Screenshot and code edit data
┄┄┄┄┄┄┄┄┄┄┄┄┄┄┄┄┄┄┄┄

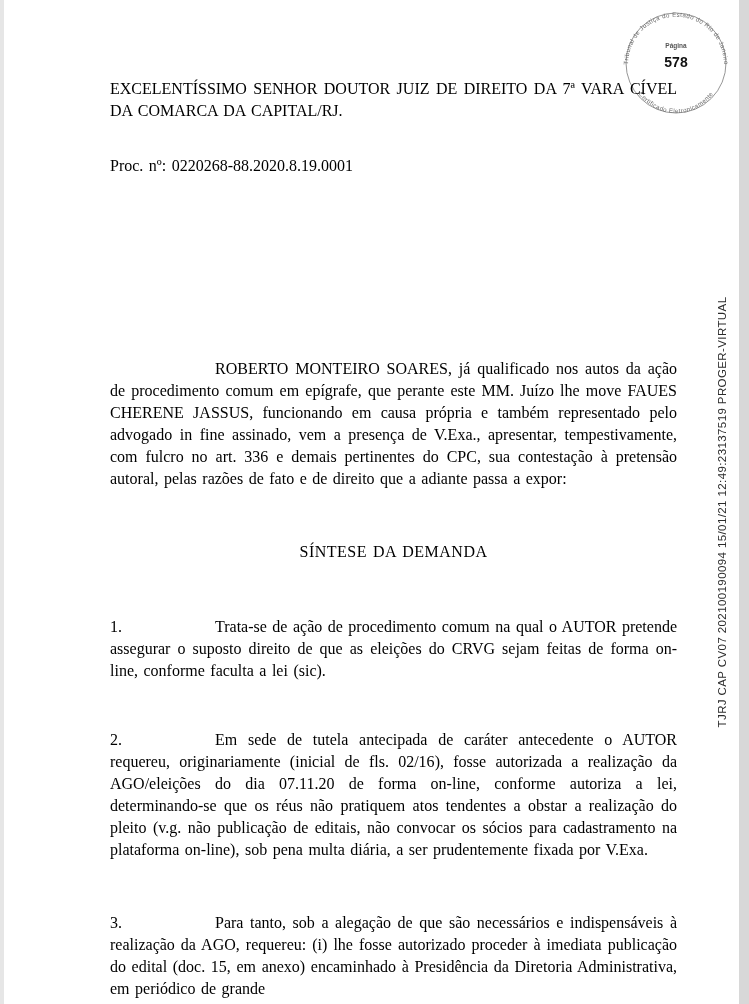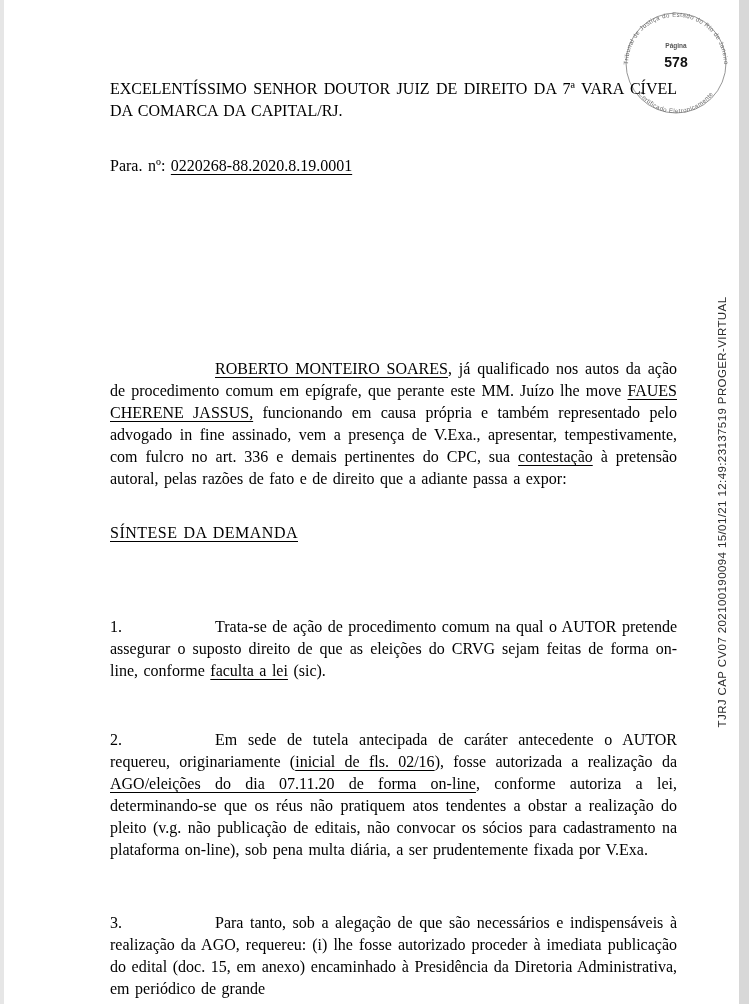--- a/index.html
+++ b/index.html
@@ -102,7 +102,7 @@
 
   <p class="block header-block">EXCELENTÍSSIMO SENHOR DOUTOR JUIZ DE DIREITO DA 7ª VARA CÍVEL DA COMARCA DA CAPITAL/RJ.</p>
 
-  <p class="block proc-block"><span>Para. nº: </span><span class="u">0220268-88.2020.8.19.0001</span></p>
+  <p class="block proc-block"><span>Proc. nº: </span><span class="u">0220268-88.2020.8.19.0001</span></p>
 
   <p class="block intro-block"><span class="u">ROBERTO MONTEIRO SOARES</span><span>, já qualificado nos autos da ação de procedimento comum em epígrafe, que perante este MM. Juízo lhe move </span><span class="u">FAUES CHERENE JASSUS,</span><span> funcionando em causa própria e também representado pelo advogado </span><span class="i">in fine</span><span> assinado, vem a presença de V.Exa., apresentar, tempestivamente, com fulcro no art. 336 e demais pertinentes do CPC, sua </span><span class="u">contestação</span><span> à pretensão autoral, pelas razões de fato e de direito que a adiante passa a expor:</span></p>
 

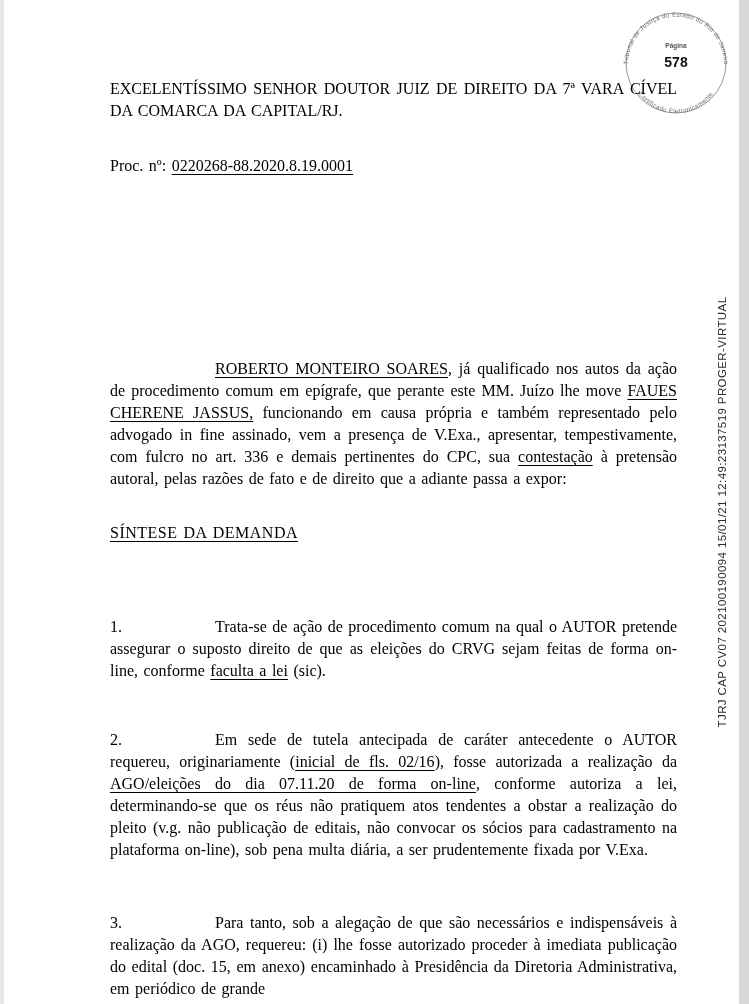--- a/index.html
+++ b/index.html
@@ -42,7 +42,7 @@
   .para-2        { top: 729px; }
   .para-3        { top: 868px; margin-top: 44px; }
 
-  .u { text-decoration: underline; text-underline-offset: 3px; text-decoration-thickness: 1px; }
+  .u { text-underline-offset: 3px; text-decoration-thickness: 1px; }
   .i { }
   .pnum { display: inline-block; width: 105px; text-indent: 0; }
 

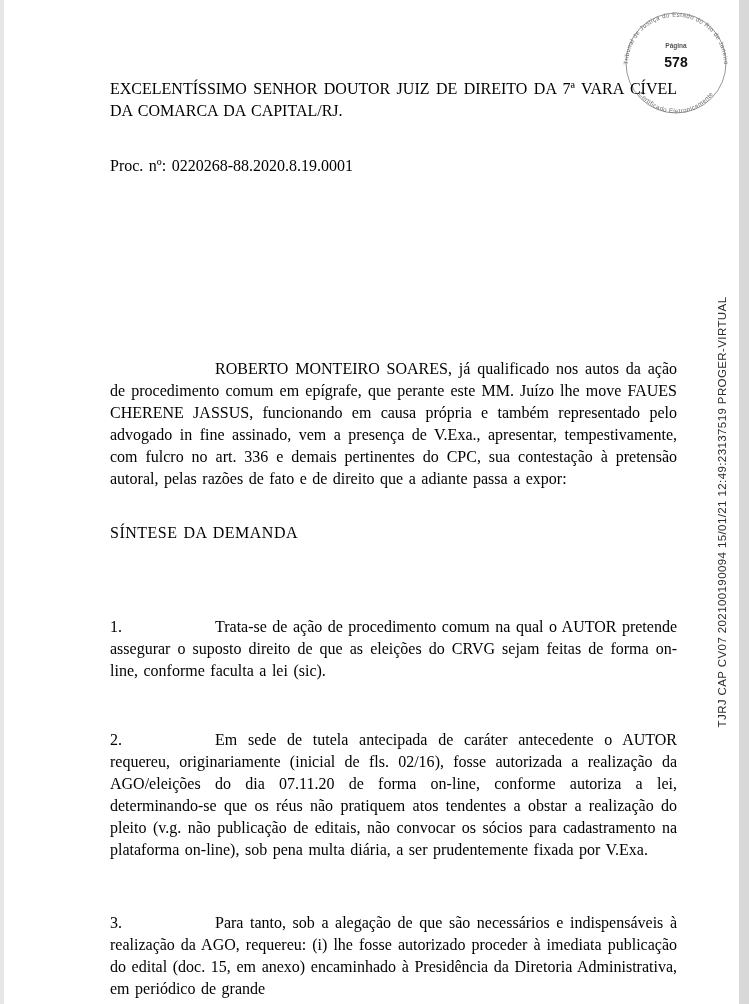--- a/index.html
+++ b/index.html
@@ -37,7 +37,7 @@
   .header-block  { top: 78px; }
   .proc-block    { top: 155px; text-align: left; }
   .intro-block   { top: 358px; text-indent: 105px; }
-  .heading-block { top: 522px; text-align: left; font-weight: normal; font-size: 16px; letter-spacing: 0.5px; }
+  .heading-block { top: 541px; text-align: center; font-weight: normal; font-size: 16px; letter-spacing: 0.5px; }
   .para-1        { top: 616px; }
   .para-2        { top: 729px; }
   .para-3        { top: 868px; margin-top: 44px; }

┄┄┄┄┄┄┄┄┄┄┄┄┄┄┄┄┄┄┄┄

*Your assignment*.
After locating the line containing "inline-block; width: 105px;" in the entries above, return it and every line after it exactly, ending at the line containing "522px; text-align: left;", without pictures.

*Answer box*.
   .pnum { display: inline-block; width: 105px; text-indent: 0; }
 

--- a/index.html
+++ b/index.html
@@ -37,7 +37,7 @@
   .header-block  { top: 78px; }
   .proc-block    { top: 155px; text-align: left; }
   .intro-block   { top: 358px; text-indent: 105px; }
-  .heading-block { top: 522px; text-align: left; font-weight: normal; font-size: 16px; letter-spacing: 0.5px; }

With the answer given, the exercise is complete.